- _Record excerpts_:

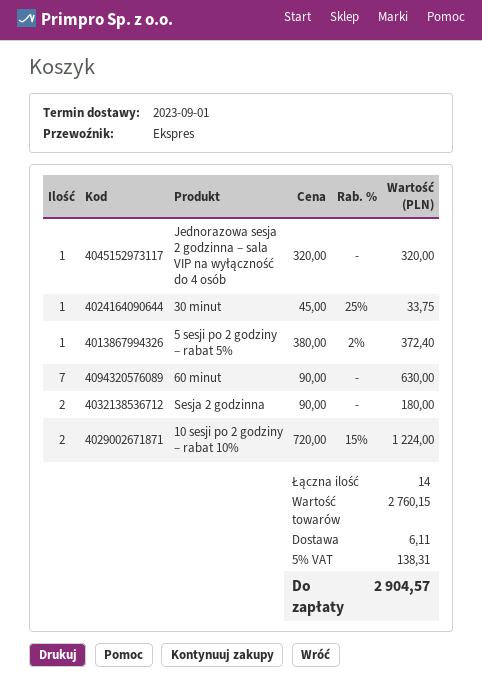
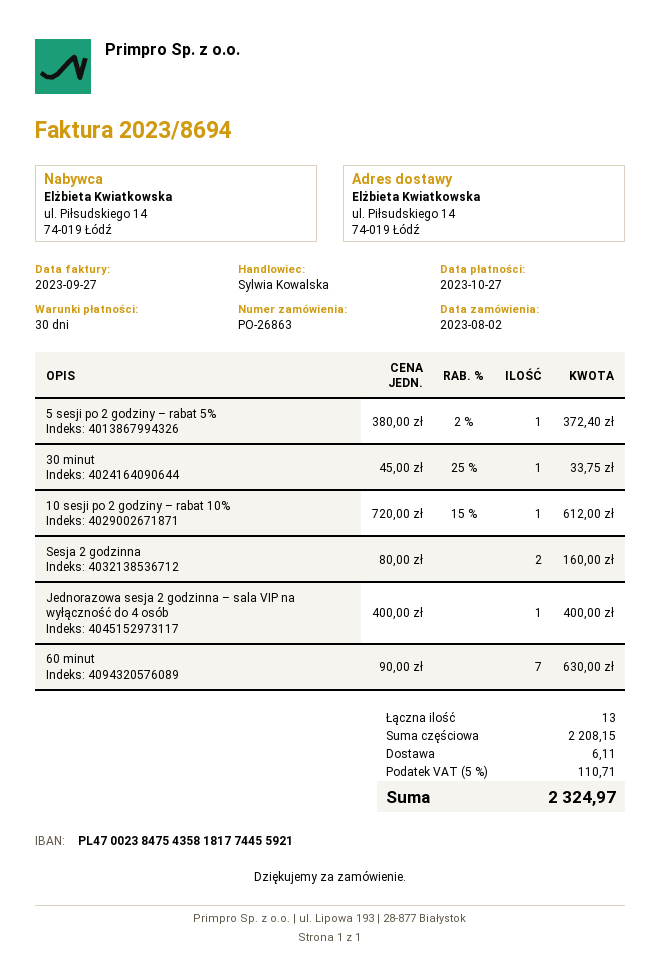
Jednorazowa sesja 2 godzinna – sala VIP na wyłączność do 4 osób: 1 x 320.00 = 320.00 -> 1 x 400.00 = 400.00
Sesja 2 godzinna: 2 x 90.00 = 180.00 -> 2 x 80.00 = 160.00
10 sesji po 2 godziny – rabat 10%: 2 x 720.00 - 15% = 1224.00 -> 1 x 720.00 - 15% = 612.00
total quantity: 14 -> 13
subtotal: 2760.15 -> 2208.15
tax: 5% = 138.31 -> 5% = 110.71
total: 2904.57 -> 2324.97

- _Your goal_:
How many lines of the entries contain the word "godzinna"? Only the number is wanted.

- _Your solution_:
2